“Film has always been part of my life right from my college days in the United States even though I ventured into theatre which I thought was a easier medium to handle especially since producing plays didn’t cost as much as movies did.” says Arjun Sajnani director of Agni Varsha. Sajnani graduated from the University of the South, Sewanee, Tennessee, USA with honours in English Literature and drama in 1967 before returning to India in the 1970s and becoming Founder-Director of Theatre Arts, one of India’s best-known English theatre companies. His productions for Theatre Arts include Giraudoux’s La Guerre de Troie n’aura pas lieu (Christopher Fry translation), Sheridan’s The Rivals, Brecht’s The Good Woman of Schezuan, Shaffer’s Amadeus, David Hwang’s M Butterfly and the musicals A Day in Hollywood/A Night in the Ukraine, She Loves Me and Kiss of the Spider Woman besides of course Girish Karnad’s The Fire and the Rain. However, film has never been alien to him as he has always been an avid film buff and have even done a one year course in Film production at New York University, he reiterates.
“It was the script of The Fire and the Rain that was most inspiring,” says Sajnani. “It is something I found extremely powerful, contemporary in approach yet set in the Vedic times and is a prime example of Indian thinking and Indian cultural ethics. Having staged the play successfully, I thought it deserved to seen on a much wider scale and by more and more people. Hence the decision to make it into a film. Girish Karnad was approached to do the screenplay but he refused and so I decided to take the risk and develop it myself with great help from T Jayshree and my cinematographer Anil Mehta,” says Sajnani. “While the medium of cinema lent itself to opening up the play, we have done so but only where absolutely necessary says Sajnani so as not to take away from the original spirit of Karnad’s play which is a very intimate theatre piece.
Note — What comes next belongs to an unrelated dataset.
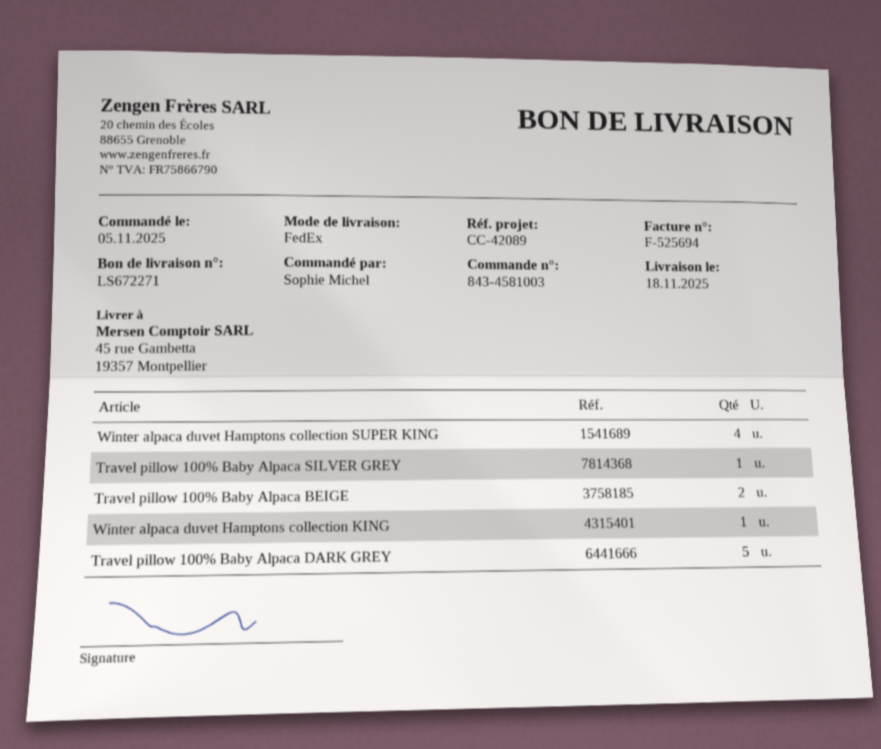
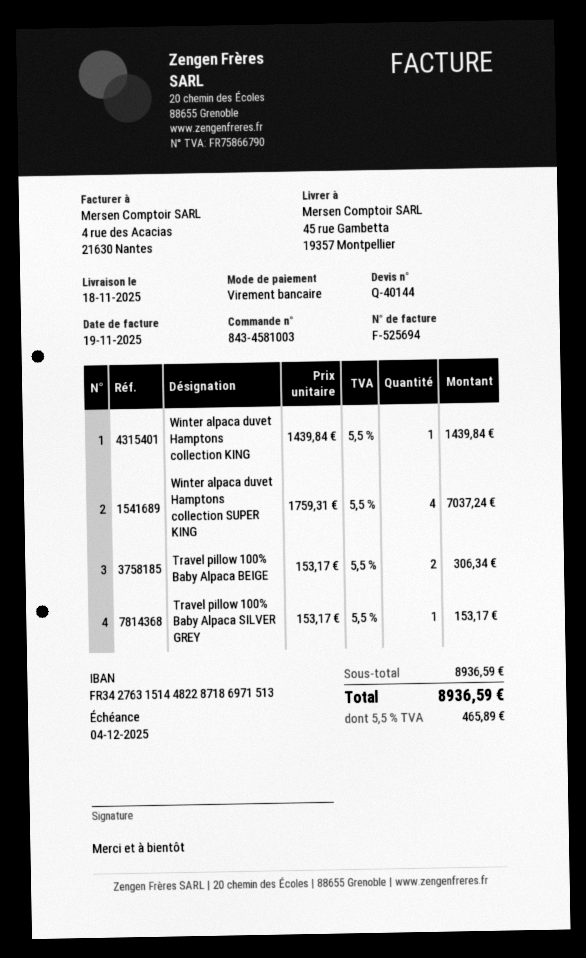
Travel pillow 100% Baby Alpaca DARK GREY: 5 -> none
While we have played with the structure a bit, the main events occur in the same chronological events in the film as they do in the play. But this does not mean that we placed visual or so called cinematic restrictions on ourselves. The film retains the intimacy of the play, in the sense that many scenes are played out between two or three people, just like it was in the play. However when the script permits, there are scenes with hundreds of extras as well making prime use of the locales of Hampi in Karnataka!”
“Initially when I wanted to make the film, I was planning to raise the money about two and a half crore rupees, from a bunch of people – friends and acquaintances in Bangalore says Sajnani. And I didn’t really take the financiers in Mumbai seriously. But then Ravina Raj Kohli of Channel 9 showed interest in the project and even though on September 16, 2000 I got an initial affirmation from her, thinks came to a halt when Channel 9 shut down. That’s where iDream Prodcutions (the distributors of Mira Nair’s Monsoon Wedding) came into the picture.”
“The script lent itself to a star cast and fortunately for me, the actors were most accessible to meet. I did have to brush up on my narration skills as right from Channel 9 to each actor that I approached had to be narrated the script rather than reading the script themselves,” recalls Sajnani. “Only Sonali Kulkarni did not require a narration as she had already seen the play and knew what it was all about. I gave Jackie Shroff a narration at 3 am in the morning and he said yes immediately on hearing the story! And I used my personal contact with Mr. Bachchan,” goes on Sajnani. “I have known him since college days where we did theatre together and admittedly I did cash in on that. But then I could think of no one else for the role of Lord Indra – it had to be someone who is tall with a striking personality and a booming voice and who else better than him! Incidentally I played the same role as he did on the stage,” mentions Sajnani. “By now, of course with the huge star cast the film boasted of, the budget of the film had inflated but it is still extremely modest by Bollywood standards,” maintains Arjun.
Agni Varsha was shot in a 62 day by and large start to finish schedule in Hampi, Karnataka. “We made use of both existing locales and erected sets like the elaborate Yagna Mandap wherever necessary,” says Sajnani. “Fortunately shooting went on extremely smoothly with the actors most cooperative. As regards the technical inputs of the film regarding shot breakdowns, selection of camera angles and deciding on cutting points, Anil Mehta my cinematographer was a great, great help. We would do the shot breakdown together the night before shooting,” says Sajnani. “The film has the elements of popular mainstream Indian cinema as we too have made use of songs and dances so essential to Indian cinema. Films have to be seen by people but surely they can be offered sensible entertainment within the same commercial format and that is what we have tried to do with Agni Varsha,” says Sajnani.
At present Arjun is busy with the final mixing of Agni Varsha. The film would be finally completed by the end of December. The aim is thereafter to expose the film on the international festival circuit as well a full fledged theatrical release internationally as well as all over India.